Instructions to follow
Pictures excluded, copy word for word the lines from the one holding "subtotal: 2849.00 -> 3077.00" through the last line below.

Records supplied
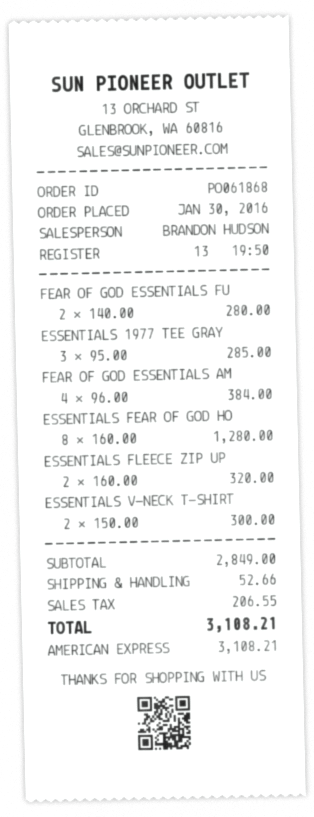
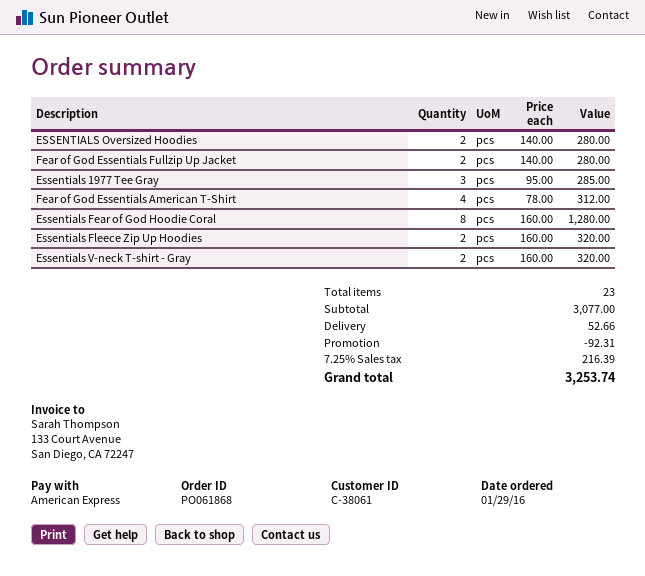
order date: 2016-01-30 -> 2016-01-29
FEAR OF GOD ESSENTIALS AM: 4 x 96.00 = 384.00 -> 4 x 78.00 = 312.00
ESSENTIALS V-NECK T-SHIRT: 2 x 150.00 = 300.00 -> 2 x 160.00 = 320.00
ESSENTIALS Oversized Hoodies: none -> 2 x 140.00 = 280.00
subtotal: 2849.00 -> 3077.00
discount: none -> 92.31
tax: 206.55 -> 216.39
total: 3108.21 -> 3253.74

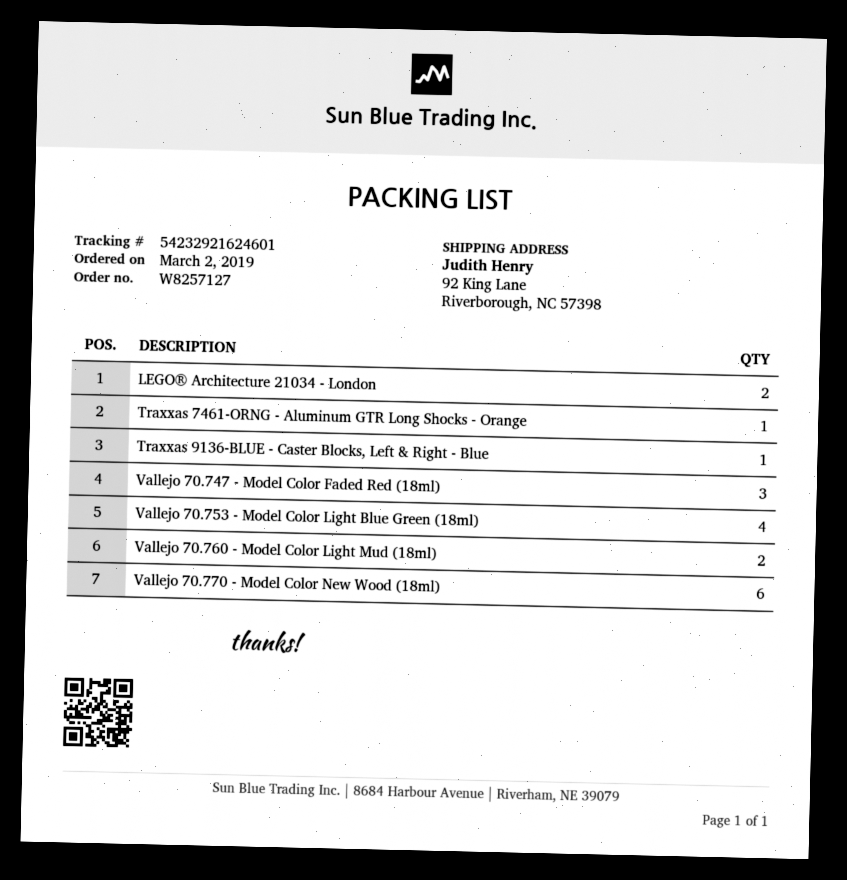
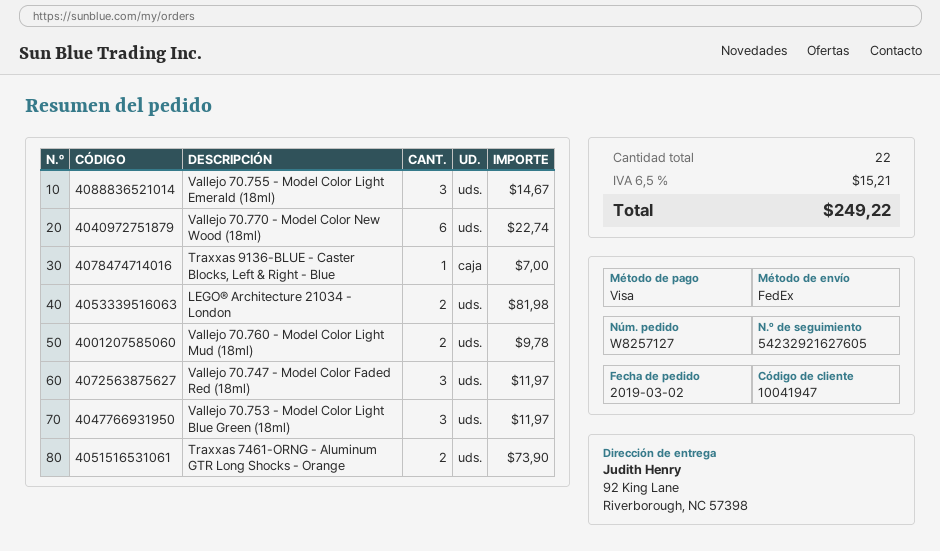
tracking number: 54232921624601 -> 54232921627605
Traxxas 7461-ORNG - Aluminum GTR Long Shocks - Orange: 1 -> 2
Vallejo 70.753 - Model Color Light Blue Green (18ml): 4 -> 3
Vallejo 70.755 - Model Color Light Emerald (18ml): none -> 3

Exercise solution
subtotal: 2849.00 -> 3077.00
discount: none -> 92.31
tax: 206.55 -> 216.39
total: 3108.21 -> 3253.74

tracking number: 54232921624601 -> 54232921627605
Traxxas 7461-ORNG - Aluminum GTR Long Shocks - Orange: 1 -> 2
Vallejo 70.753 - Model Color Light Blue Green (18ml): 4 -> 3
Vallejo 70.755 - Model Color Light Emerald (18ml): none -> 3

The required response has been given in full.